Notice the acceleration the poem gets moving toward that long last line because the third Yeah is punctuated with a comma rather than a period. This concept of poetry as linguistic documentation, something Blackburn shares with the late Jonathan Williams & Phil Whalen, is all but a lost art. The only poet I can think of right now who still seems capable of this would be Anselm Hollo, all of 74 years young.

Third – and definitely related to the other two – Blackburn is the unquestioned master of using the visual page as a score for dialect and tone. Anything a typewriter could do was fair game, with a diligence not unlike how Cecil Taylor treats a piano or Jimi Hendrix handled a guitar. CAPITALIZATION, s p a c e d letters, variant leading between lines, punctuation that sometimes wandered some distance from the nearest word, and of course spelling. Thus you can get a line such as this first one from “Shoeshine Boy”:

S U B W A Y   S T O P     at Wall Street,

which captures the sign as well as sets the scene for what follows. Or the first line of “Two Flowers,” the very next poem in the Collected:

T h e   g o d     sits staring helplessly

In the former example, spacing the letters lends almost a collage kind of concreteness to the image, but in the second it helps to make the subject feel more ethereal, precisely the opposite effect derived from the same device. I can read Blackburn’s poems repeatedly, just for the utter pleasure in watching / hearing a master at work.

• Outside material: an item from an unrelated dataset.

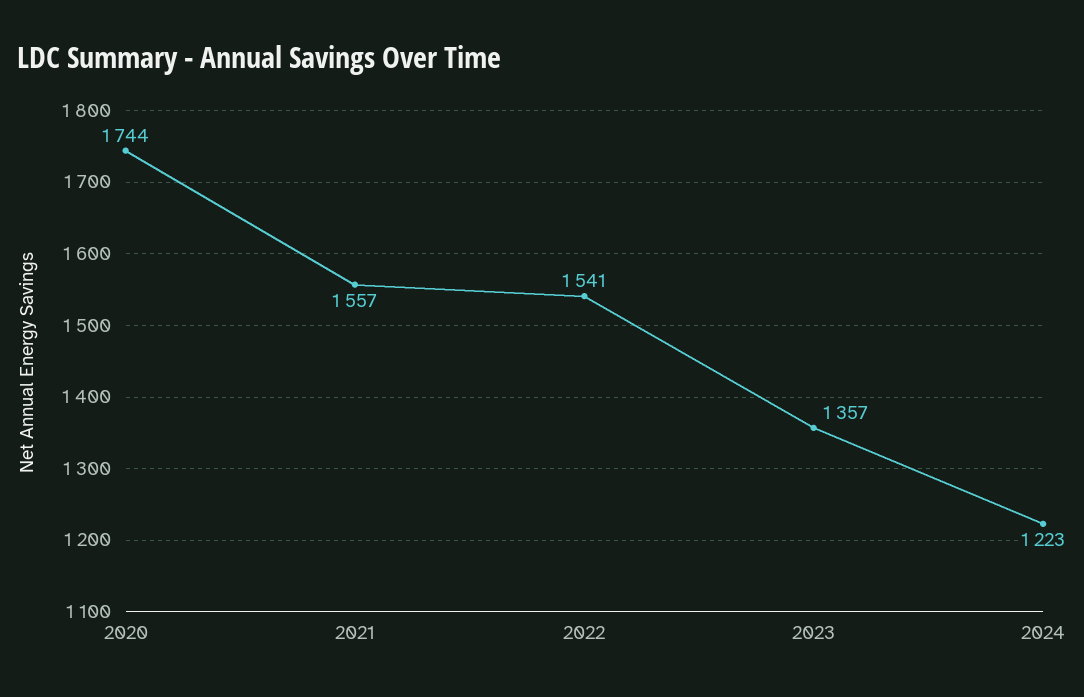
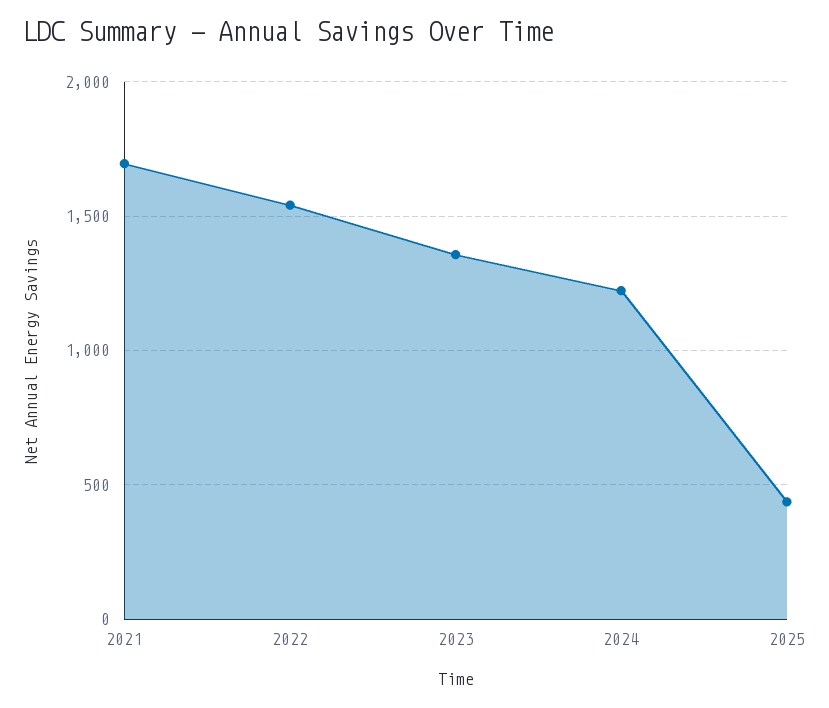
2020: 1744 -> none
2021: 1557 -> 1700
2025: none -> 450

I can’t imagine any poet who wouldn’t benefit from doing the same.

I can imagine some poets who might not always enjoy that experience, however. Blackburn is very much a man of the 1950s when it comes to some of his attitudes toward women – not that dissimilar from Kerouac, Snyder, Dorn or Creeley – and that word “Boy” in the title of that poem I referred to above certainly is reflexive and uncritical. But if you grant him the blinders of his time & place (and keep in mind that it was a nephew of Armand Schwerner’s, certainly a part of Blackburn’s social network, who was one of the Mississippi Three, murdered by the Klan for trying to register voters in 1964), you can learn an enormous amount about the possibilities of poetry from close reading all of Blackburn’s work.

Which brings me to the question of the availability of his poetry. Only one of the seven copies of The Collected Poems that can be found via Abebooks.com is priced at under $100. Even the copy priced at $175 is well worth the money. The Selected Poems are more accessible, with over 30 copies to be had, only a British copy of which is priced over $30. But seriously folks, isn’t it time for a good paperback edition of The Collected Poems? As it is, the EPC website now becomes, on day one, the best single source for Paul Blackburn’s poetry on the planet. But until the time when you can get Blackburn’s work at Bridge Street, or through SPD or at Woodland Patterns or even, god forbid, Amazon, we are really short changing Paul Blackburn, literary history and ourselves.